Gov. Peter Shumlin signed a comprehensive cooperation agreement with Québec Premier Pauline Marois in Montreal on Monday that signals a closer relationship between the state and the Canadian government.
The agreement encourages broad partnerships in economic development, renewable energy, higher education, transportation, and lake management, among other mutual areas of interest.
The last major agreement between Vermont and Quebec was signed in December 2003; it was updated in March 2010.
“Since Quebec is our biggest and most important trading partner, obviously the relationship to Vermont for jobs and prosperity is critical,” Shumlin said in an interview.
The governor highlighted transportation, energy and management of Lake Champlain and Lake Memphremagog as the most important areas of agreement in which Vermonters could see real benefits.
Specific provisions include joint management of Lake Champlain, Lake Memphremagog and Missisquoi Bay to combat threats like excessive phosphorus, which has contributed to large cyanobacteria or blue green algae blooms; deregulating small businesses; extending the Vermonter train service to Montreal; and boosting agricultural tourism.
Improving rail service, finishing the A-35 highway and promoting hydropower in New England were also specifics the two government leaders discussed.
Shumlin said he and Marois “share a similar vision … I thought we really had a strong rapport with each other.”
Marois replaced former Quebec Premier Jean Charest in a dramatic September election, after which a gunman tried to assassinate Marois. Marois belongs to Parti Québécois, which advocates for Quebec’s secession from Canada.
Shumlin played down the political differences between Charest and Marois as unimportant, saying: “We agreed that we’d cooperate in every way we can, to continue what has been a really critical relationship, for both Republican and Democratic governors, and premiers from opposite parties.”
University of Vermont history professor David Massell, an expert on Canadian and Quebec politics, noted there were few major or noteworthy changes in the Shumlin-Marois pact compared with the 2003 agreement brokered with Charest by then-Gov. Jim Douglas.
“Whatever Premier Marois’ domestic politics (i.e. the separatist politics of her Parti Québécois), this agreement represents continuity, not change, in Quebec’s relationship with Vermont,” said Massell in an email.
“The point is: Whether a Quebec government is Parti Quebecois or Liberal, it must serve the interests of the province as a whole.
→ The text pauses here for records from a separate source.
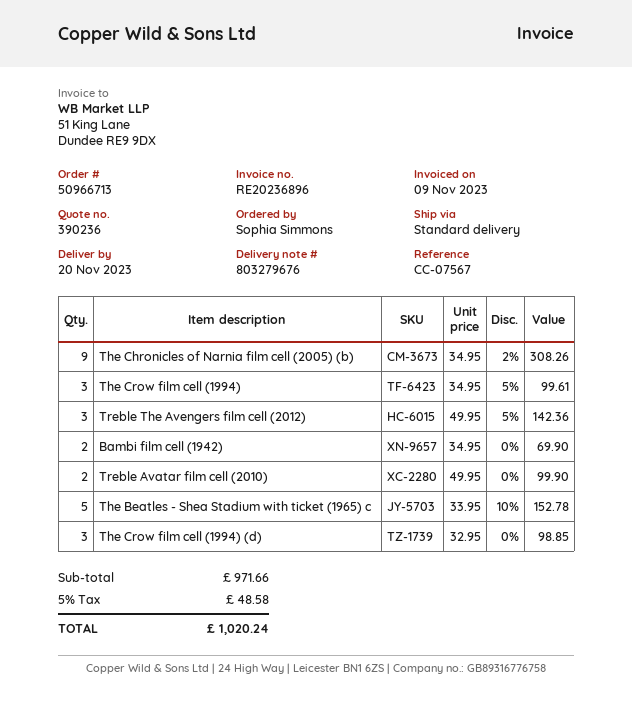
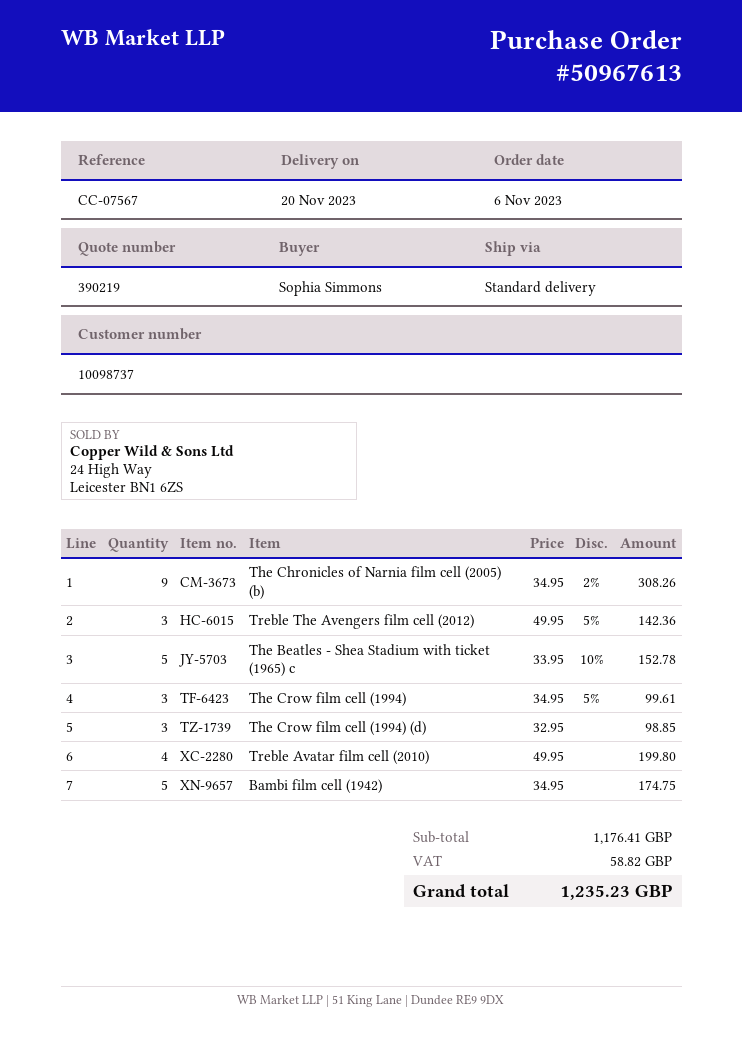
quote number: 390236 -> 390219
order number: 50966713 -> 50967613
Bambi film cell (1942): 2 x 34.95 = 69.90 -> 5 x 34.95 = 174.75
Treble Avatar film cell (2010): 2 x 49.95 = 99.90 -> 4 x 49.95 = 199.80
subtotal: 971.66 -> 1176.41
tax: 48.58 -> 58.82
total: 1020.24 -> 1235.23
Selling hydroelectricity to New England is in that interest; as is collaborating with Vermont in the management of the waters of the Richelieu-Champlain waterway; as is increasing the flow of tourists and trade.”
The agreement also includes a major section on transportation priorities, including improving high-speed rail and cross-border bike paths.
Although the agreement covers energy issues, it doesn’t mention the possibility of a tar sands oil pipeline from Montreal to Portland, Maine, via Vermont, which has caught the attention of Vermont lawmakers who want to regulate transport of the fuel.
Shumlin said the topic didn’t come up in the private meeting just before they signed the agreement, adding that Marois didn’t seem “particularly focused” on that controversy.
The Joint Vermont-Quebec Committee will monitor how well the agreement is implemented and set new goals. The six-member committee meets once every two years. Shumlin appoints three members, while Marois selects the other three.